Lord Hunt of Kings Heath: My Lords, I am very happy to take part in further discussion. I am at one with the noble Lord in wanting a rigorous complaints procedure which can be monitored effectively by the national care standards commission. There is no disagreement there at all. My reluctance is to go into the actual details of what may be contained in such a regulation.

Lord Clement-Jones: My Lords, I thank the Minister for that reply. Some lowering of the veil is required before Third Reading in order to prevent any further amendments being brought forward. Clearly, this is a matter of considerable importance. I suspect that there is a difference in concept lurking behind the consultation intention. In the meantime, I beg leave to withdraw the amendment.

Amendment, by leave, withdrawn.

6.15 p.m.

Earl Howe moved Amendment No. 18:


    After Clause 7, insert the following new clause--

STANDARD ASSESSMENT PROCEDURES FOR CARE HOMES

(" .--(1) The Commission shall have the duty to define a standard assessment procedure and a standard set of criteria to be employed by local authorities in assessing the care needs of any person being considered for admission to a care home.
(2) The Secretary of State may by regulations require local authorities to implement the procedure and criteria referred to in subsection (1).").

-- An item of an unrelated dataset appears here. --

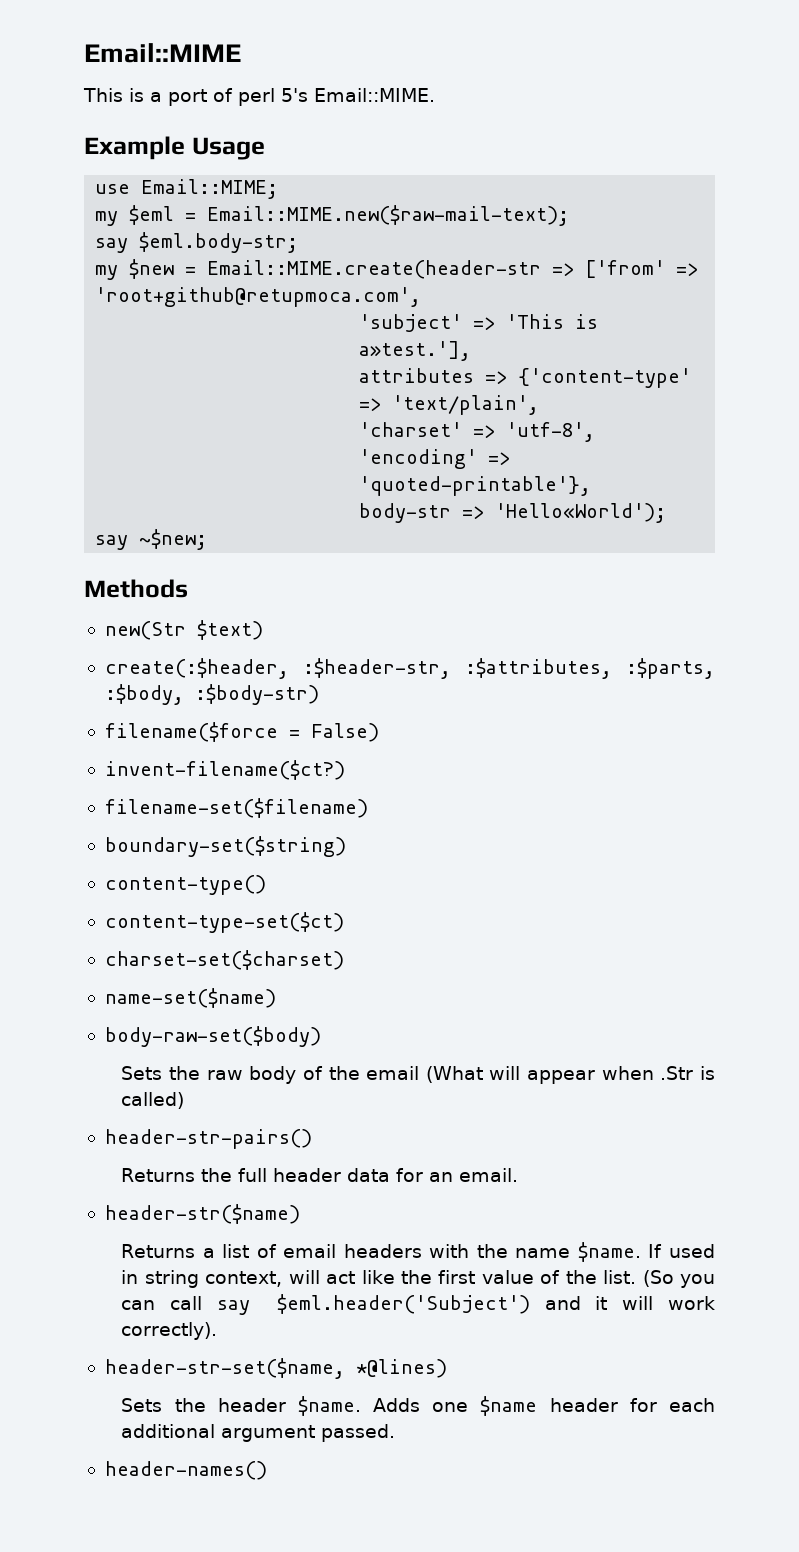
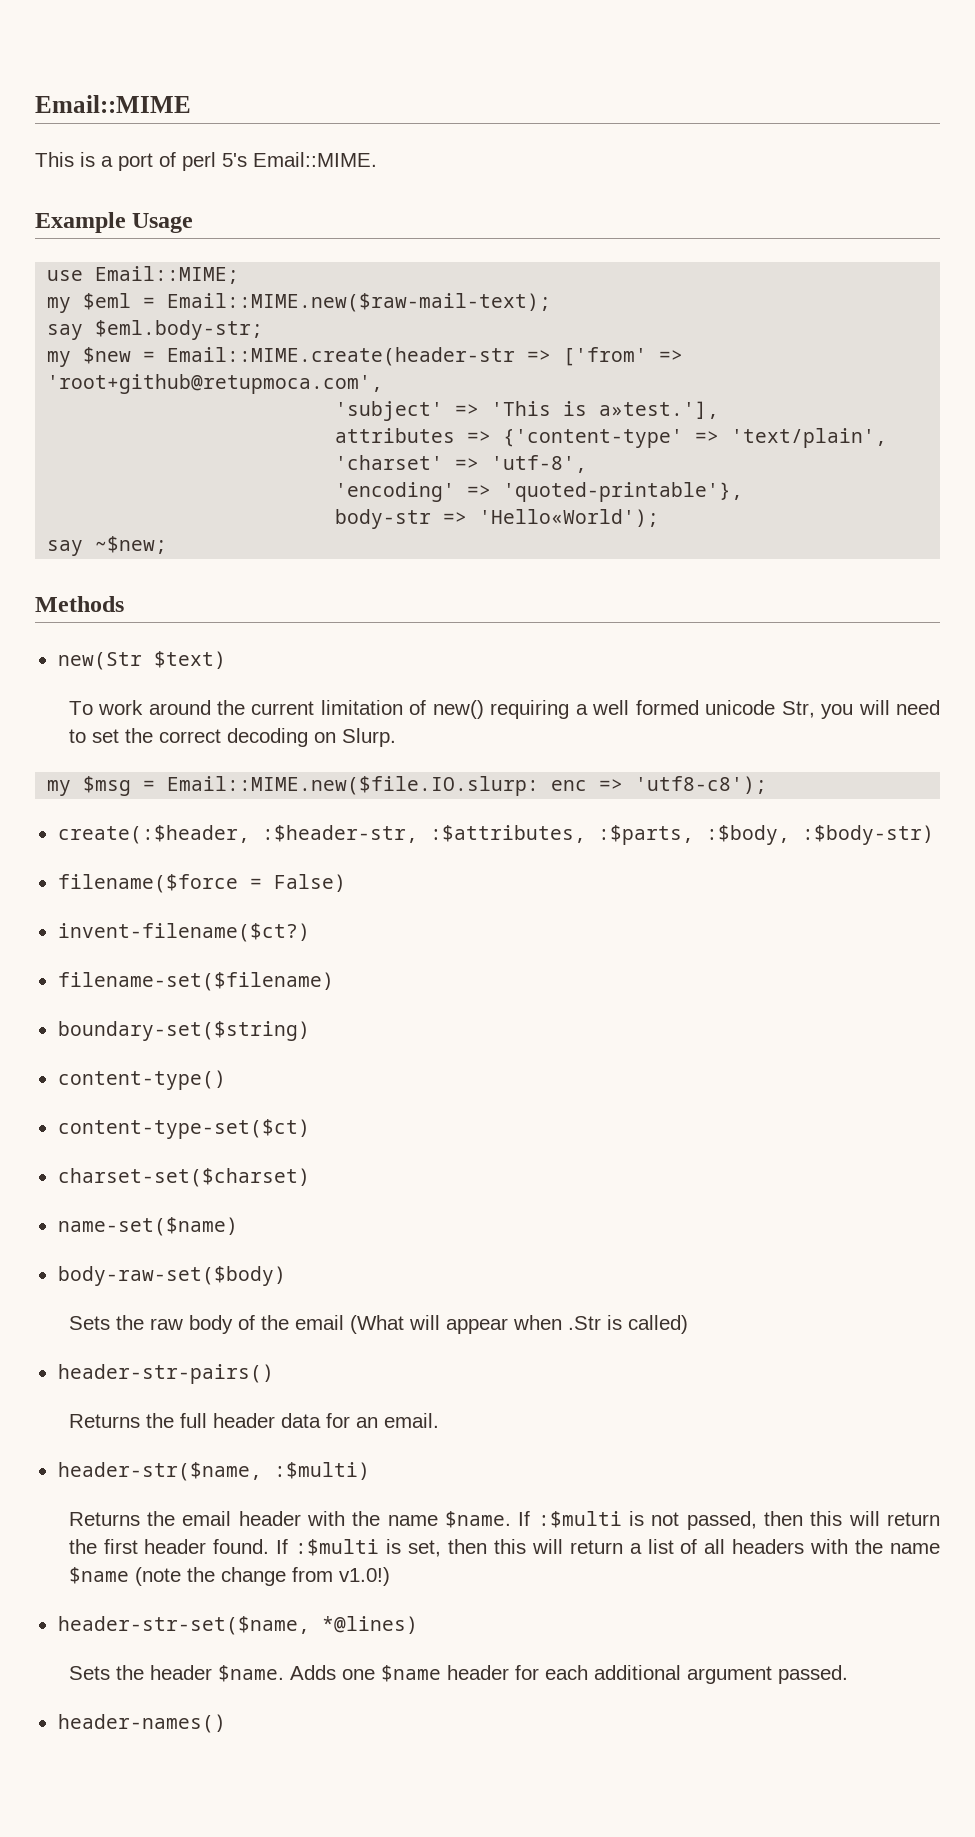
(263, 630) none -> [68,700,940,719] [68,728,396,747] [47,776,768,796] // To work around the current limitation of new() requiring a well formed unicode Str, you will need to set the correct decoding on Slurp. // my $msg = Email::MIME.new($file.IO.slurp: enc => 'utf8-c8');
[104,1204,300,1224] [121,1244,422,1258] header-str($name) // Returns a list of email headers -> [57,1462,370,1481] [68,1511,301,1526] header-str($name, :$multi) // Returns the email header
[669,1244,715,1258] [121,1270,716,1288] [121,1294,716,1315] [121,1322,218,1340] used in string context, will act like the first value of the list. (So you can call say $eml.header('Subject') and it will work correctly). -> [537,1511,940,1530] [68,1539,941,1557] [68,1567,390,1586] :$multi is not passed, then this will return the first header found. If :$multi is set, then this will return a list of all headers with the name $name (note the change from v1.0!)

The noble Earl said: My Lords, we come now to an issue that I raised with the Minister in Committee but which, as the weeks go by, is becoming ever more significant for the care homes sector as a whole. It is important for noble Lords to understand what is going on at the moment. Very large parts of the care homes sector are in crisis for broadly two reasons. The first is that unless one has a business with no borrowing or a very low ratio of debt to equity, one's business is likely to be unviable at current local authority fee rates.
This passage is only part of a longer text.